Your reply should reproduce the data below without a single alteration, apart from dropping the images.

Image comparison data:

□ □ □ □ □

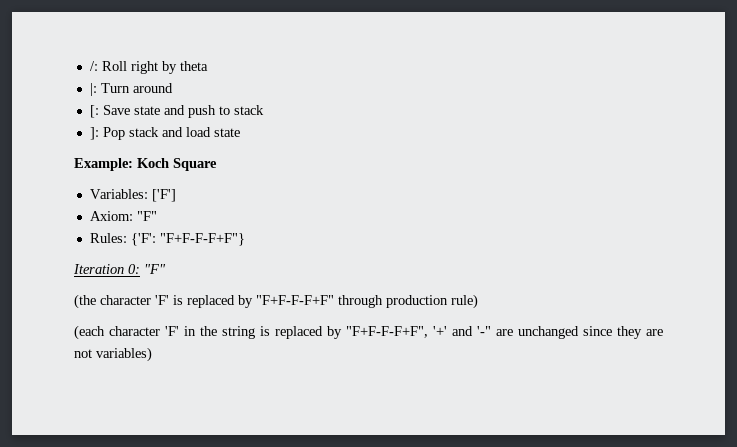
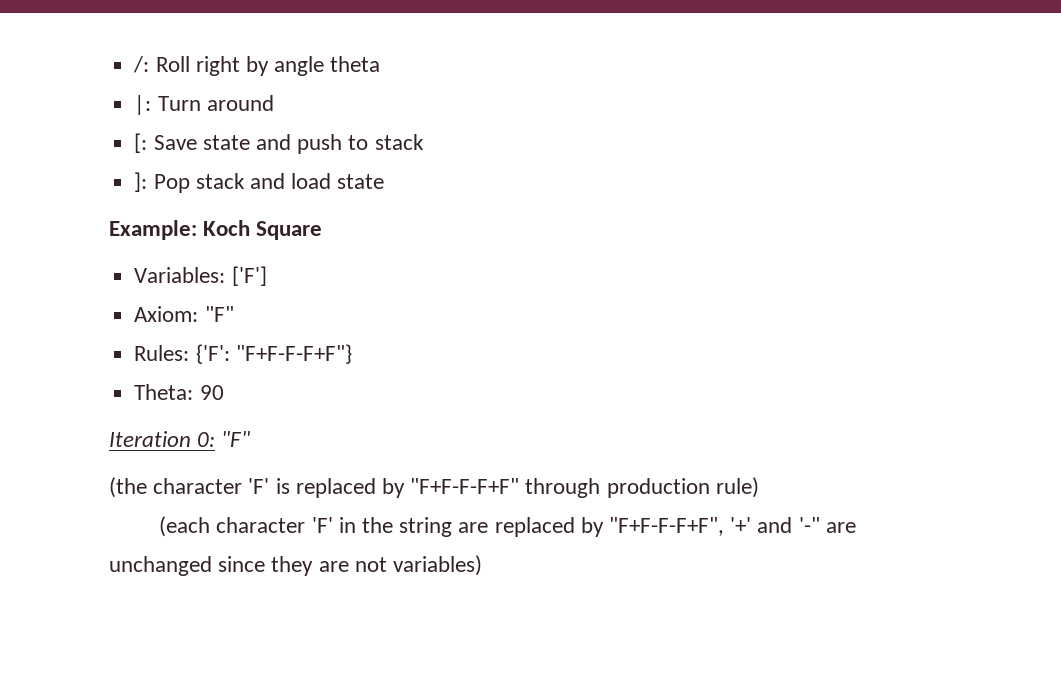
- /: Roll right by theta
+ /: Roll right by angle theta
+ Theta: 90
- (each character 'F' in the string is replaced by "F+F-F-F+F", '+' and '-" are unchanged since they are not variables)
+ (each character 'F' in the string are replaced by "F+F-F-F+F", '+' and '-" are unchanged since they are not variables)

□ □ □ □ □

OUTPUT OF THE TASK –
- /: Roll right by theta
+ /: Roll right by angle theta
+ Theta: 90
- (each character 'F' in the string is replaced by "F+F-F-F+F", '+' and '-" are unchanged since they are not variables)
+ (each character 'F' in the string are replaced by "F+F-F-F+F", '+' and '-" are unchanged since they are not variables)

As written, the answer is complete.